As well, dude just became the new Senior Pastor of a large church. Like, it just happened. How does DeYoung have time to write condemningly about a show he hasn’t seen to a bunch of people he doesn’t know? And why would he make time for that even if he DID have time for it? Part of me just wants to say, “brother, you are a Pastor, try focusing on just doing that! Is that work not important enough?” Granted, Kevin DeYoung is concerned about all the sex in the show, which, to be fair, IS concerning, from a Christian point of view. But to outright condemn Game of Thrones because of apparent sex scenes is to show an outright lack of expertise in dealing with popular culture in a particularly Christian mode. It is simplistic. judgmental. unhelpful. and just rude. At the least, it is to only ask one question out of the 10 that Turnau would recommend we ask. What would the article have looked like if DeYoung actually watched the show, and took the time it takes to thoroughly exegete it from a Christian perspective, such as how Turnau would recommend? Perhaps there would have been many less “bazillion blogs and Facebook comments later” – which I’m still assuming would be a good thing, right? Or, am I wrong?
Now, I understand what-with-all the American Christian celebrity culture and what-not, that once you write a few books it is a normalized phenomenon for big masses of people to then expect that same author to then (pretend!) to be the authority on everything. But legit Christians should know NOT to buy in to that madness – as tempting as it is. So, for Kevin, who IS a legit dude, to take time to write an article about his exasperation about other people watching a show he’s never seen? Why, but for madness sake?
Here is where I wish a Kevin DeYoung would read a book like one I’ve just read and take it to heart. Because in the book, there is a straightforward format that lays out a much more robust and faithful exegetical formula – and thus if practiced would most often lead to a much more helpful sort of response. While I realize we don’t always have to go through every 10 steps or ask every question Turnau would ask before we can assume we are “properly” speaking Christianly of a cultural piece, I do think people notice when we do. Keller, of course, is a prime example of someone who takes both Biblical and cultural exegesis seriously. And people notice.

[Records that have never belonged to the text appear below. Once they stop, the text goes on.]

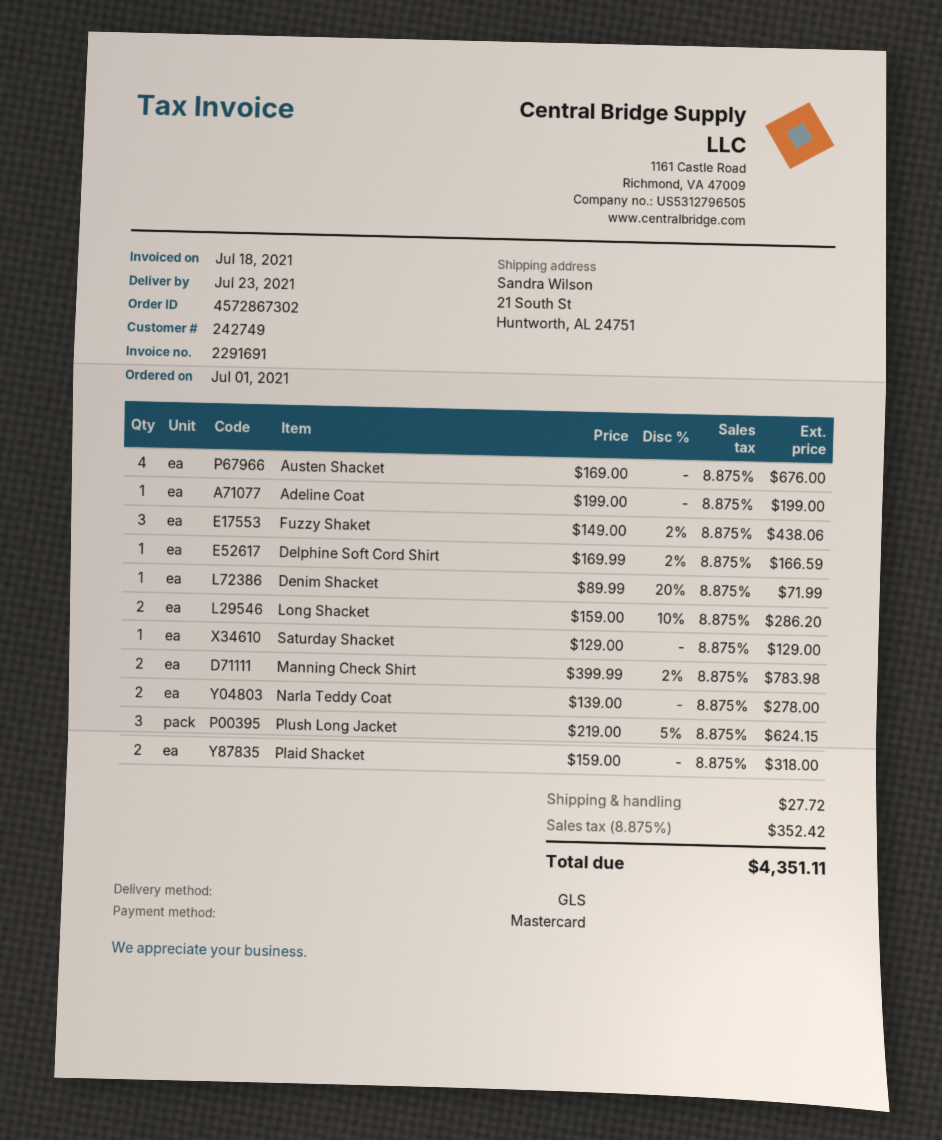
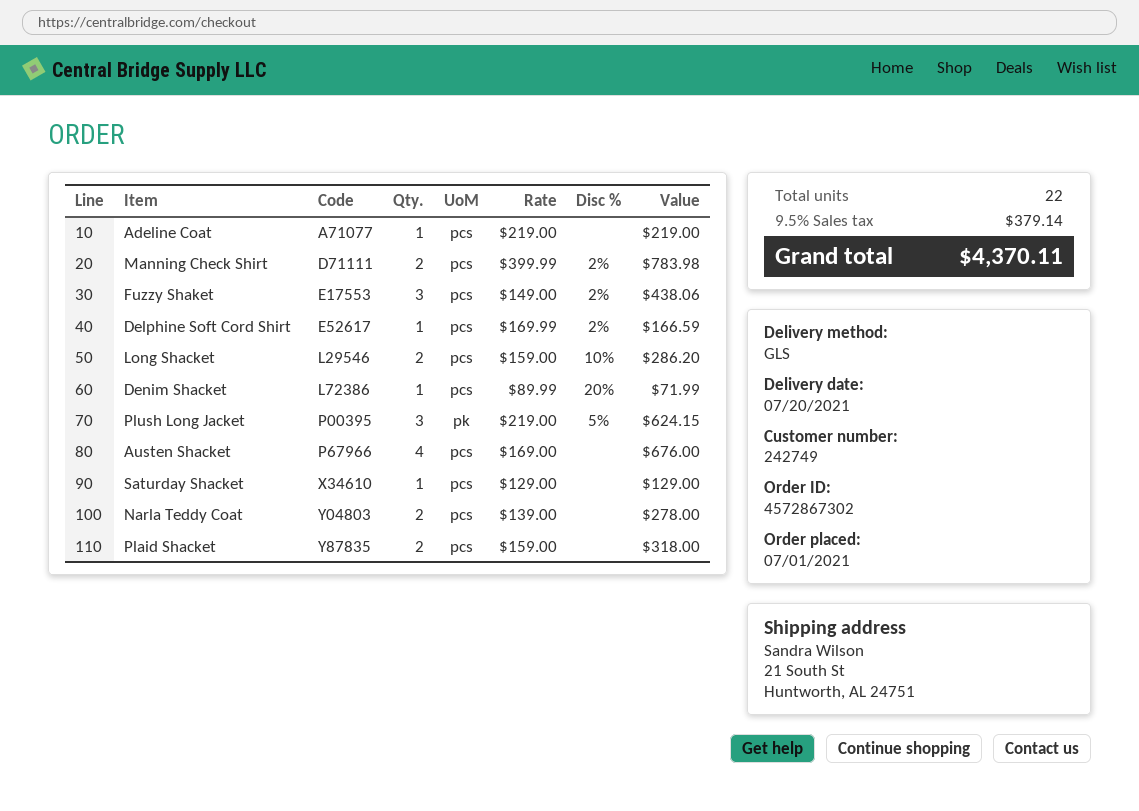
delivery date: 2021-07-23 -> 2021-07-20
Adeline Coat: 1 x 199.00 = 199.00 -> 1 x 219.00 = 219.00
shipping: 27.72 -> none
tax: 8.875% = 352.42 -> 9.5% = 379.14
total: 4351.11 -> 4370.11

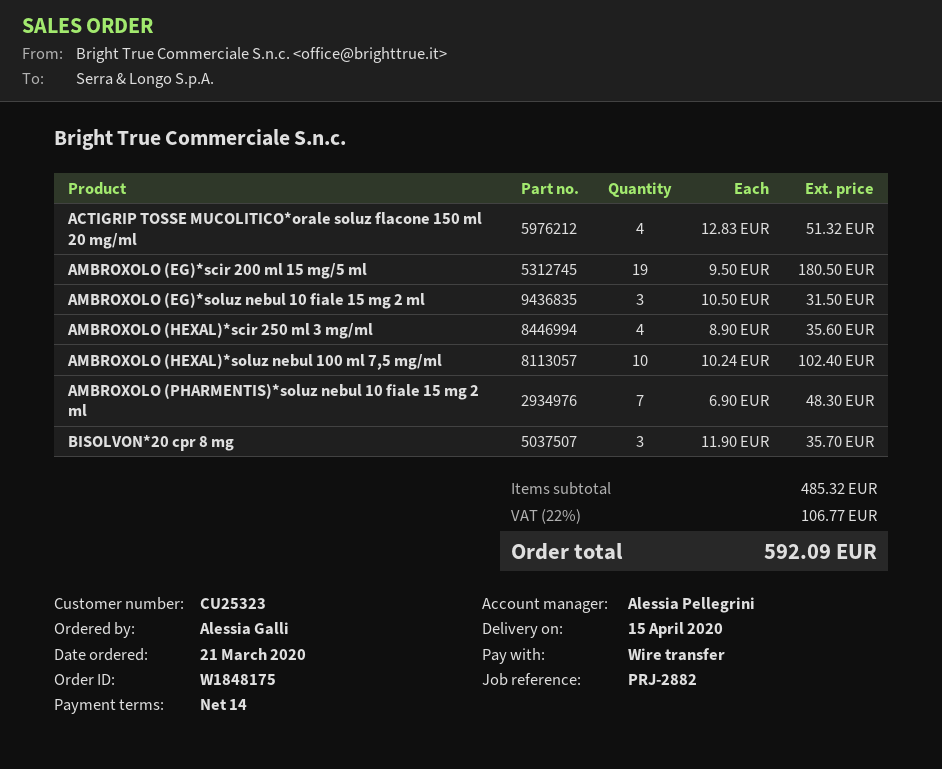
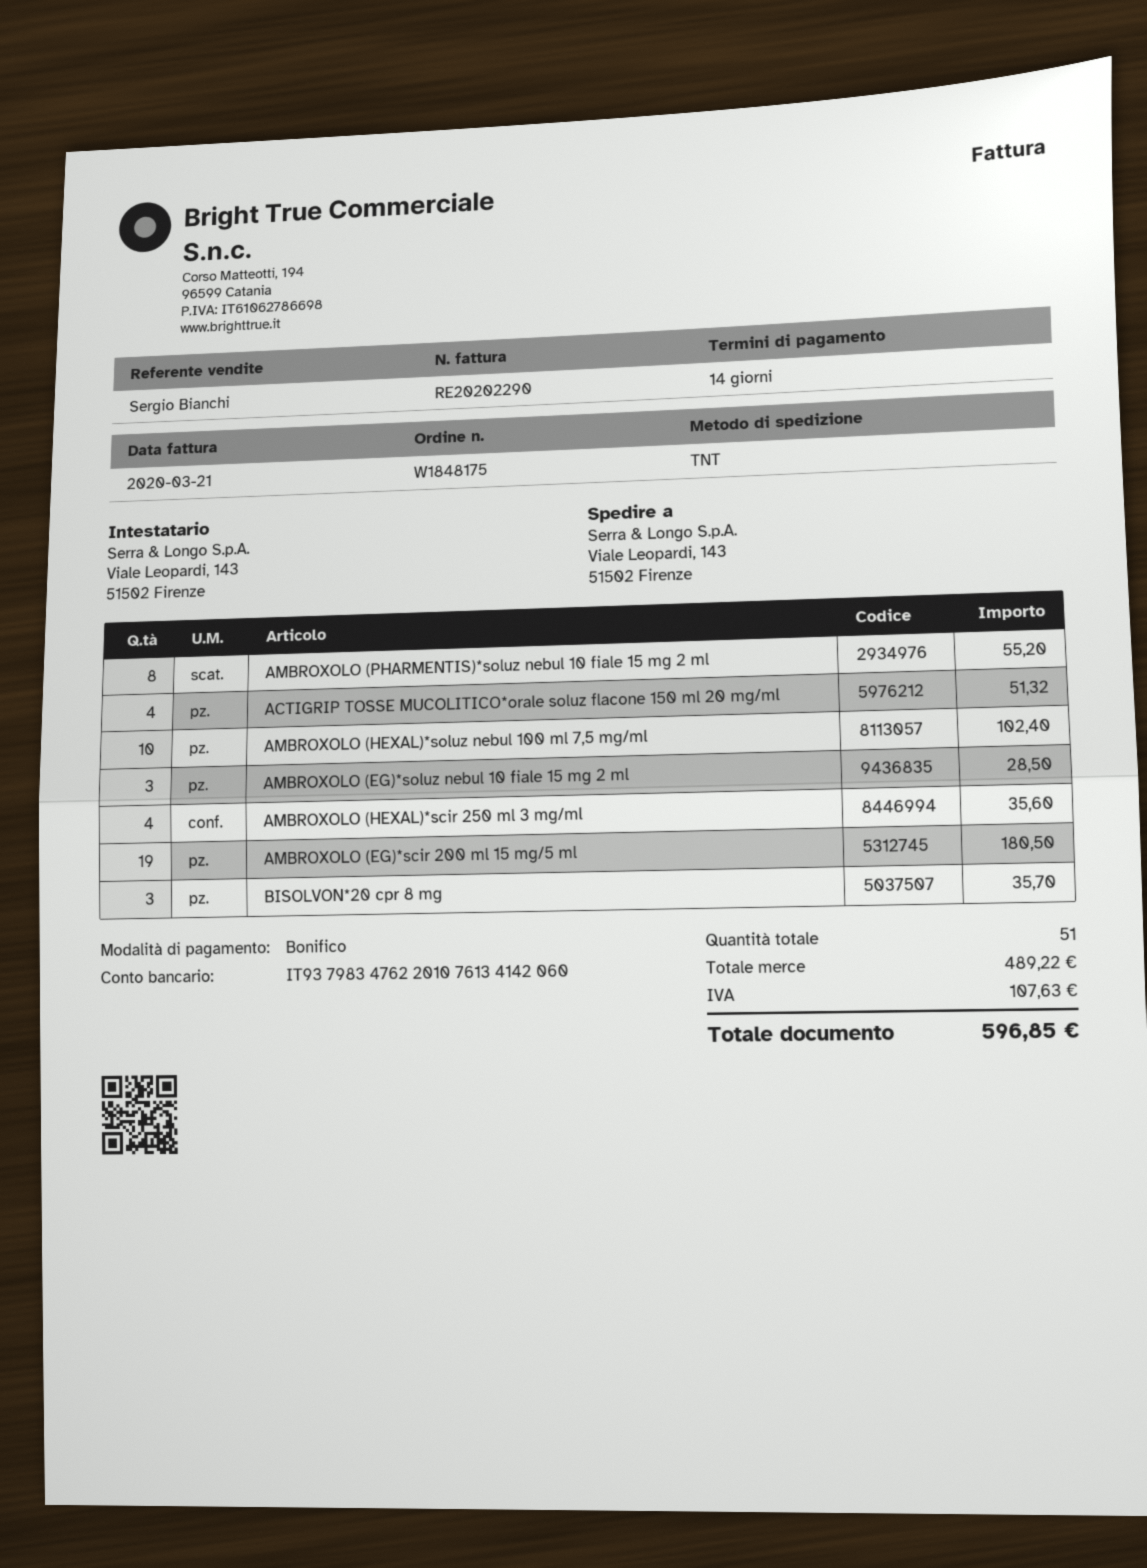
sales rep: Alessia Pellegrini -> Sergio Bianchi
AMBROXOLO (EG)*soluz nebul 10 fiale 15 mg 2 ml: 3 for 31.50 -> 3 for 28.50
AMBROXOLO (PHARMENTIS)*soluz nebul 10 fiale 15 mg 2 ml: 7 for 48.30 -> 8 for 55.20
subtotal: 485.32 -> 489.22
tax: 106.77 -> 107.63
total: 592.09 -> 596.85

I’ve wondered this about other great preachers in the past, and I also wonder it about DeYoung. How can a guy be so thorough in preaching Scripture from the pulpit, and so nonchalant in preaching cultural analysis from the pew? You would wish the level of carefulness in one arena would trickle down to the other. More than that, I wish we Christians weren’t so prone to embarrassing ourselves.
But, praise God, Turnau’s book can help us eliminate some of that embarrassing cultural technique and instead, engage with the world and popular culture in respectful and loving ways. As Turnau says on the last page of his book, when trying to engage with culture, “Giving in to anger only defeats the purpose of your cultural engagement.”